Seven pregnancies. That number still boggles my own mind, I can only imagine what others think as I walk the grocery aisles still looking like a teenager myself as I stand 4 foot 11in short with many kids in tow. Granted, I don’t have seven babies at home. My journey into pregnancy didn’t begin when I was married and settled in a cute little apartment or starter home. No, it began at the young age of sixteen years old and a junior in high school. Being so young I chose a different path than most– I chose open adoption for her. She’s now twelve years old and we have a wonderful relationship, though I am her birth mom and have a different role. Motherhood found me at 19 years old after I found the love on my life in college. At 21 years old, I experienced a miscarriage of twins. After we both finished our degrees, we finally did things in the expected order. We graduated, found a home to purchase ourselves, and then came another positive test to fill our empty third bedroom. Long story short, I’ve been pregnant or nursing the last thirteen years. Pregnancy isn’t new to me, yet there are always new aspects as each one literally stretches me physically as well as emotionally. This seventh pregnancy the ever evolving lesson has been to embrace what life has given me.
Having had two unplanned teen pregnancies, the feelings of shame and guilt have been all too familiar at times. Understandably as a teen I was weighted with shame in my choices, to the point some days I couldn’t even look at my reflection without crying. Experiencing a second teen pregnancy, “when I should of known better?” It was even worse moments of bitterness and family tension, leading eventually to forgiveness and joy wrapped in a pink blanket.
Fast forward thirteen years later and now my shame isn’t because of my age or situation, but simply because I’ve had so many pregnancies. I’m the one who is always pregnant or has a baby strapped to my chest in a carrier. My family will ask me each time, “is this the last one?” to which I can only reply, “That’s the plan, but you never know!” And before you even think it– yes, I know how this happens. I never thought I would be a mom of five (to the kids in my home) but with each one it just feels right. It is a step closer to feeling our family is complete. The truth is, it wasn’t our plan to keep having more kids after two but life doesn’t always follow a plan. Sometimes it has surprises. Good surprises. I’ll never regret having more kids than we planned.
However, with announcing this fifth child of ours, I was so filled with self-imposed embarrassment that I didn’t want to call up our family and tell them. It wasn’t because I didn’t want this baby, but I simply didn’t want to hear their reaction. After all, the lines we heard after number four weren’t so great. I imagined five to be worse. My husband thought they might notice something different seeing how I start expanding within hours of a positive line, so he took my phone and called for us while I hid and busied myself with chores.

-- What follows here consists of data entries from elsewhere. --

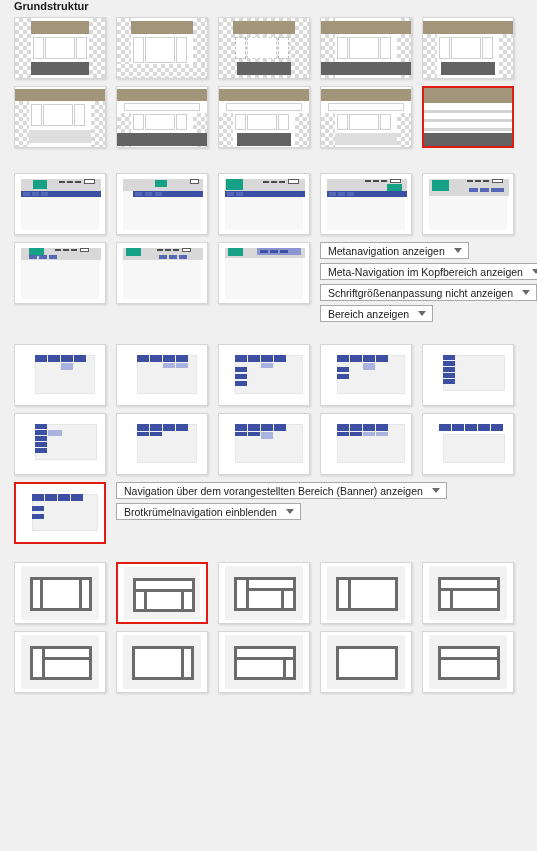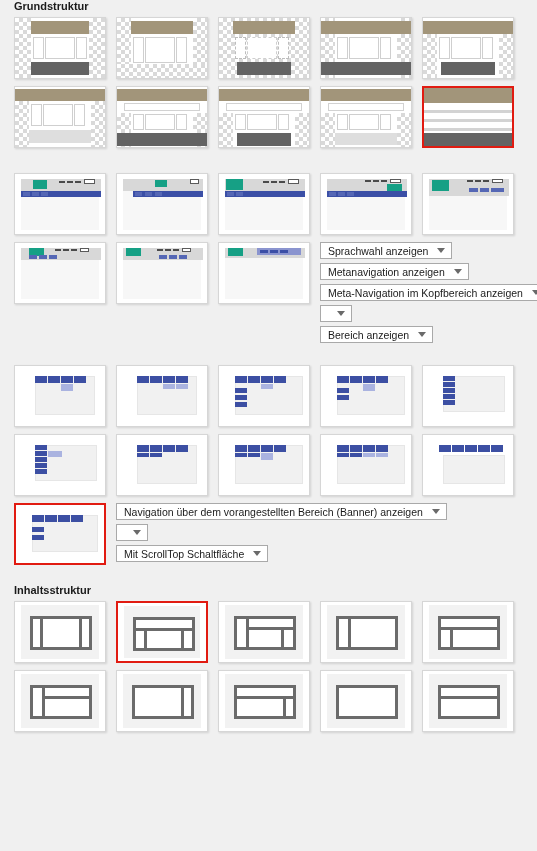--- a/index.html
+++ b/index.html
@@ -370,10 +370,6 @@
 
       <div class="dd-col" style="margin-left:10px;">
         <div class="dd">
-          <span>Sprachwahl anzeigen</span>
-          <span class="caret"></span>
-        </div>
-        <div class="dd">
           <span>Metanavigation anzeigen</span>
           <span class="caret"></span>
         </div>

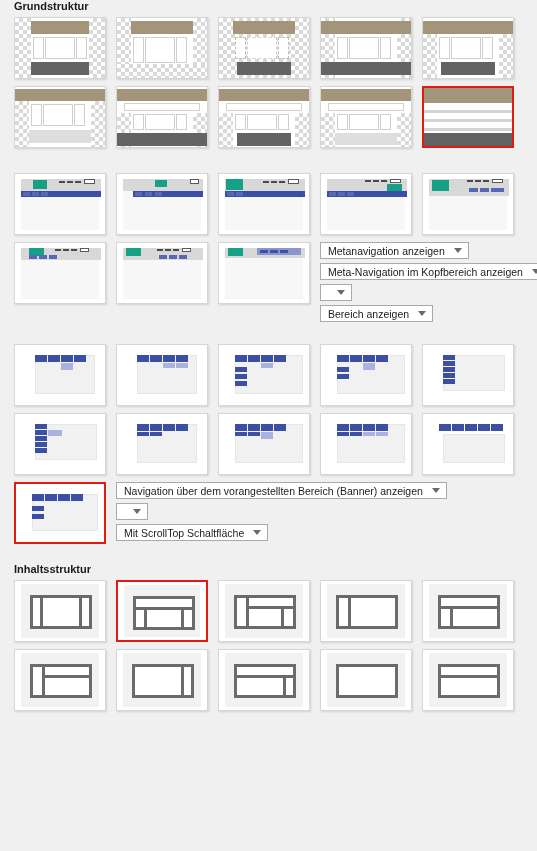--- a/index.html
+++ b/index.html
@@ -378,6 +378,7 @@
           <span class="caret"></span>
         </div>
         <div class="dd">
+          <span>Schriftgrößenanpassung nicht anzeigen</span>
           <span class="caret"></span>
         </div>
         <div class="dd">

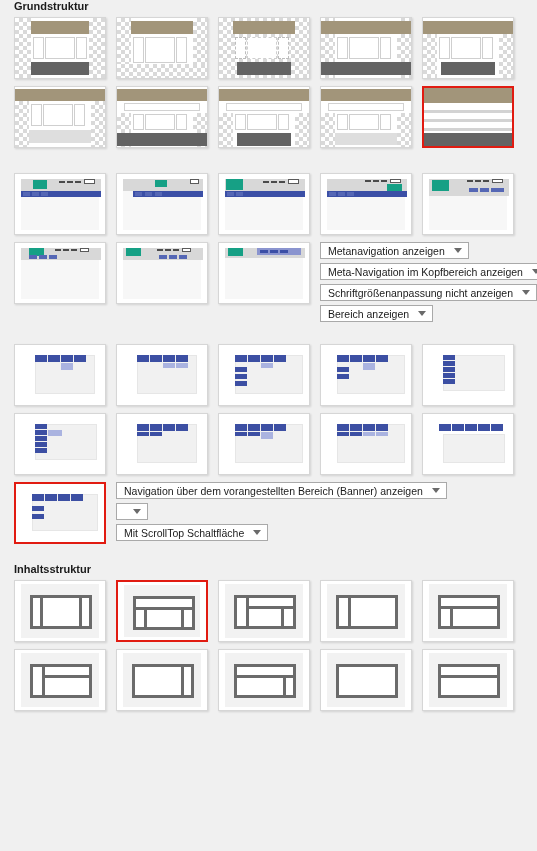--- a/index.html
+++ b/index.html
@@ -542,6 +542,7 @@
           <span class="caret"></span>
         </div>
         <div class="dd">
+          <span>Brotkrümelnavigation einblenden</span>
           <span class="caret"></span>
         </div>
         <div class="dd">

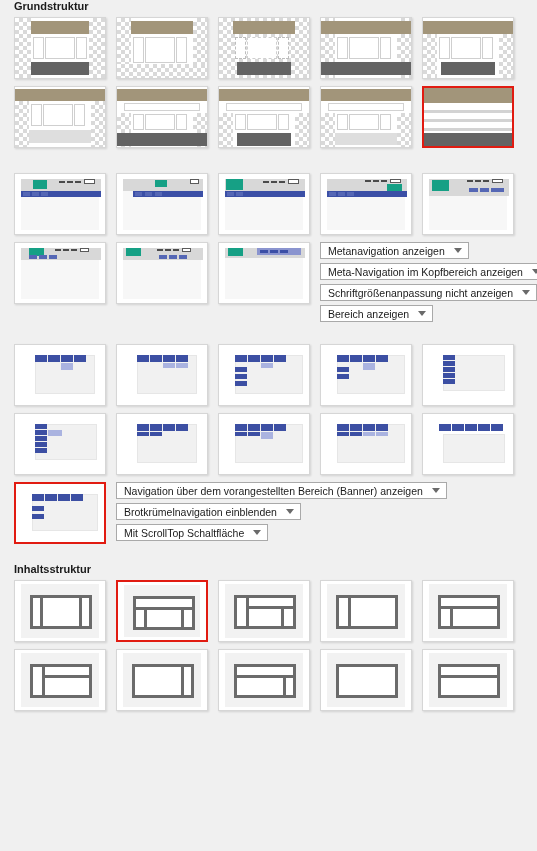--- a/index.html
+++ b/index.html
@@ -545,10 +545,6 @@
           <span>Brotkrümelnavigation einblenden</span>
           <span class="caret"></span>
         </div>
-        <div class="dd">
-          <span>Mit ScrollTop Schaltfläche</span>
-          <span class="caret"></span>
-        </div>
       </div>
     </div>
   </div>

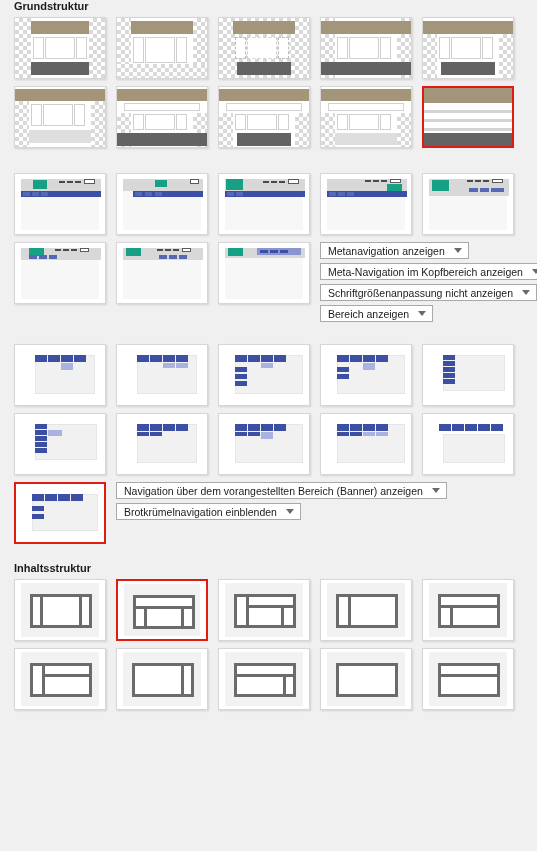--- a/index.html
+++ b/index.html
@@ -552,7 +552,6 @@
   <div class="gap-sec"></div>
 
   <div class="section">
-    <div class="section-title">Inhaltsstruktur</div>
 
     <div class="thumb-row">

Once that weight was lifted, so was my embarrassment. Now I could move forward with the fact that I was pregnant for the seventh time and I eventually found pride in my track record. Why? Because it seems other moms and friends respect that growing number. I’m the mom who has been doing this baby baking gig for thirteen years despite us often being the same age. I was keeping morning sickness at bay long before they were even considering what college to go to, let alone starting a family! I’ve had five live births to draw strength from, each with different birth stories and locations unique to the baby. I can tell a mom my hospital epidural experience or how empowering my home water birth with a midwife was. Moms ask my advice on baby lead weaning or breastfeeding questions. Friends send me pictures to study the faint lines on their tests, share their happy news first with me, or cry together when the heartbreak of miscarriage happens.
I’m honored to take my various experiences of these seven pregnancies– of the nine little lives that have been in my belly for however long– to help others find their own way in motherhood. Certainly my experiences and path I’ve chosen as a pregnant woman or as a mom isn’t for everyone, but that’s the beauty of gaining insight from other moms– you learn from each other to mark your own way. I take pride in being part of that.